Michael moved to the containment chamber. The man inside had stopped moving, his breathing shallow and labored. The hybrid's hand came up, fingers extended, and slammed against the chamber's metal wall.
The impact resonated through the laboratory like a tuning fork. A deep, bone-shaking vibration that made Eddie's teeth ache.
Inside the chamber, the test subject convulsed. His mouth opened in a silent scream. Black matter erupted from his throat, nose, ears—the symbiote fleeing the sonic assault in a desperate attempt to escape.
Alexei was ready with a containment cylinder from the lab's equipment locker. The moment the symbiote separated completely from its host, the former Red Guardian slammed the cylinder down over the writhing mass. A magnetic seal engaged with a sharp click.
The man on the bed went still. Dead within seconds of separation.
They repeated the process in the final chamber. Another sonic pulse. Another violent separation. Another body cooling on a laboratory bed.

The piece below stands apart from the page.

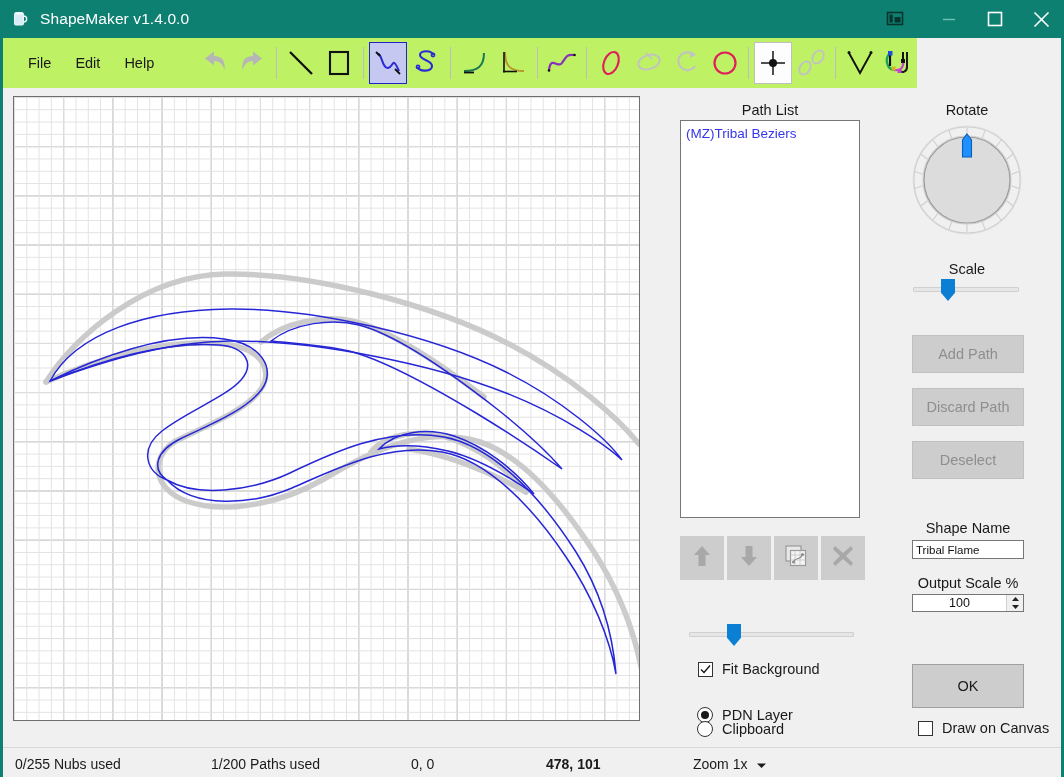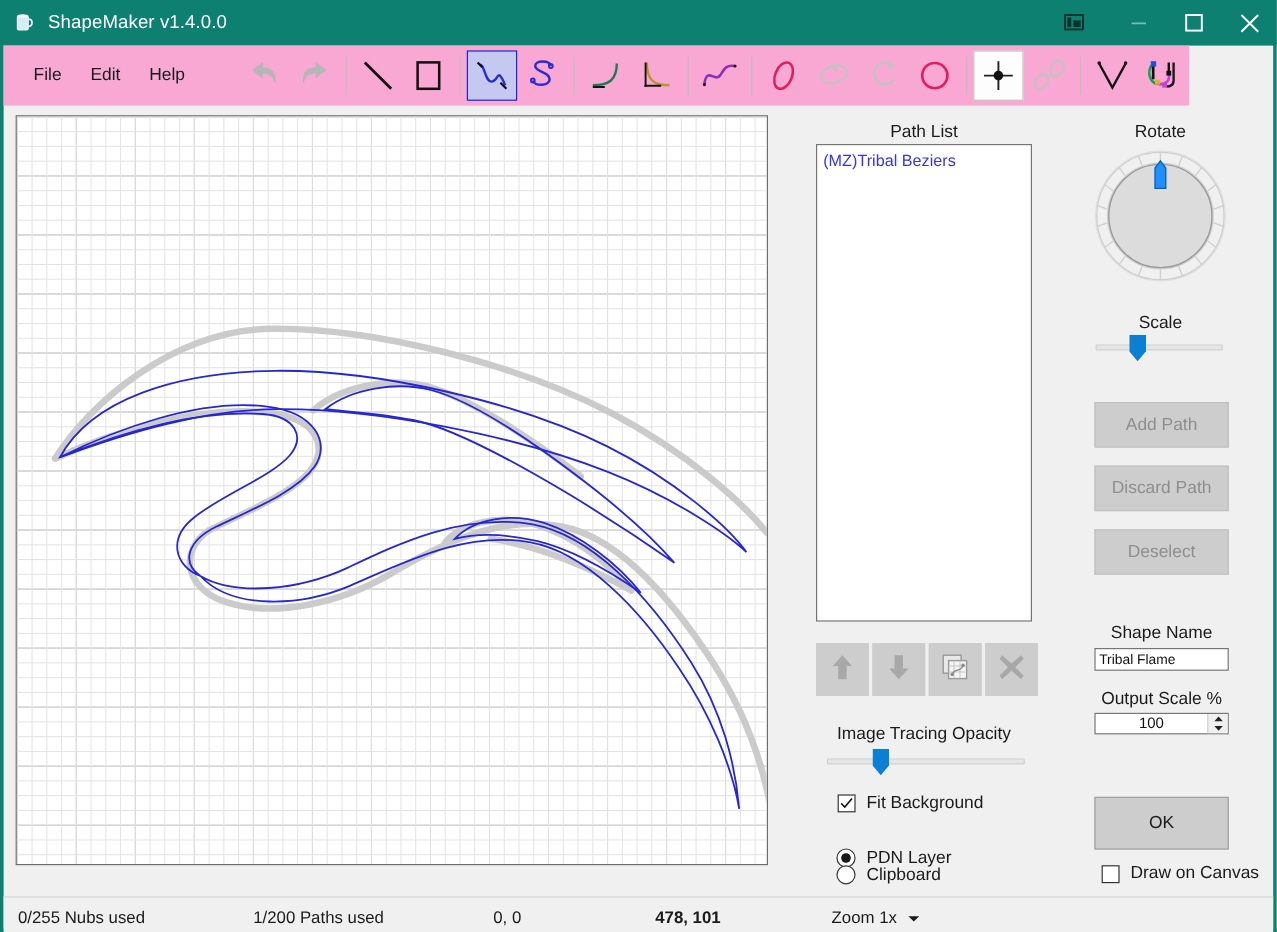"File" .toolrow { background: #f9a8d4 -> #bef264; width: 988px -> 914px }
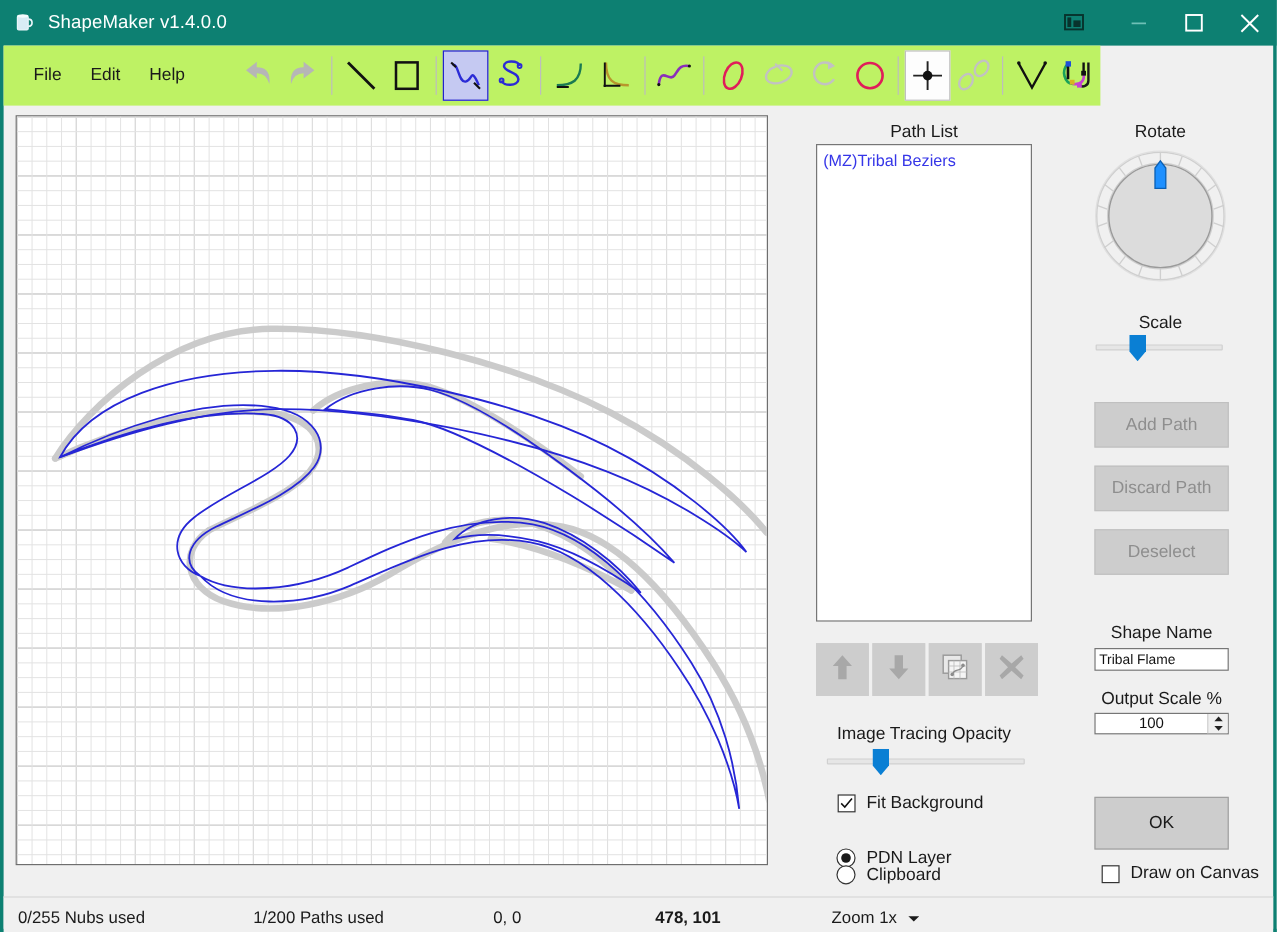"Image Tracing Opacity" div.panel-label { html: <div>Image Tracing Opacity</div> -> none }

Two containment cylinders now held captured symbiotes—black masses that pulsed against the transparent walls, seeking escape.
Eddie retrieved his camera from the floor, checking the footage. Everything had recorded. The bodies. The containment chambers. Maria's death. The symbiote transfers.
Evidence enough to bury Carlton Drake in a grave so deep he'd never see light again.
"We have what we came for," Smith said. "Time to leave."
They retraced their path through the Life Foundation's corridors, past unconscious security guards and shattered doors. The building's alarm system continued its wailing protest, but no further resistance materialized.
By the time they reached the roof, Eddie could feel the symbiote settling inside him. The invasive presence had stopped exploring and started... nesting? Was that the right word? It felt almost comfortable now, like a warm weight in his chest.
The helicopter waited where they'd left it, rotors idling.
Eddie climbed aboard and collapsed into his seat, still pressing one hand against his sternum. The alien inside him shifted slightly at the pressure, then went still.
Selene and Michael secured the containment cylinders in padded equipment cases. Alexei took his seat with a satisfied grunt, checking his knuckles for damage.
Smith was the last to board, settling beside Eddie as the helicopter lifted off.
Below them, the Life Foundation facility shrank into the distance—a crime scene waiting to be discovered, evidence of Drake's atrocities left in every containment chamber and every deleted file that Fox's hackers would recover.
"Annie's going to kill me," Eddie said to no one in particular. "I promised her I'd stay safe. Now I've got an alien parasite and a dead woman's last moments on my conscience."
"The symbiote isn't a parasite," Smith said. "It's more complicated than that. We'll figure it out."
Eddie looked at his boss.
"You really think I'll be okay?"
"I know you will be," Smith said. "Trust me."
Eddie leaned back against the helicopter's interior wall and closed his eyes, feeling the symbiote pulse in rhythm with his heartbeat.
Three symbiotes secured. Evidence recorded. Mission accomplished.
Now he just had to survive whatever came next.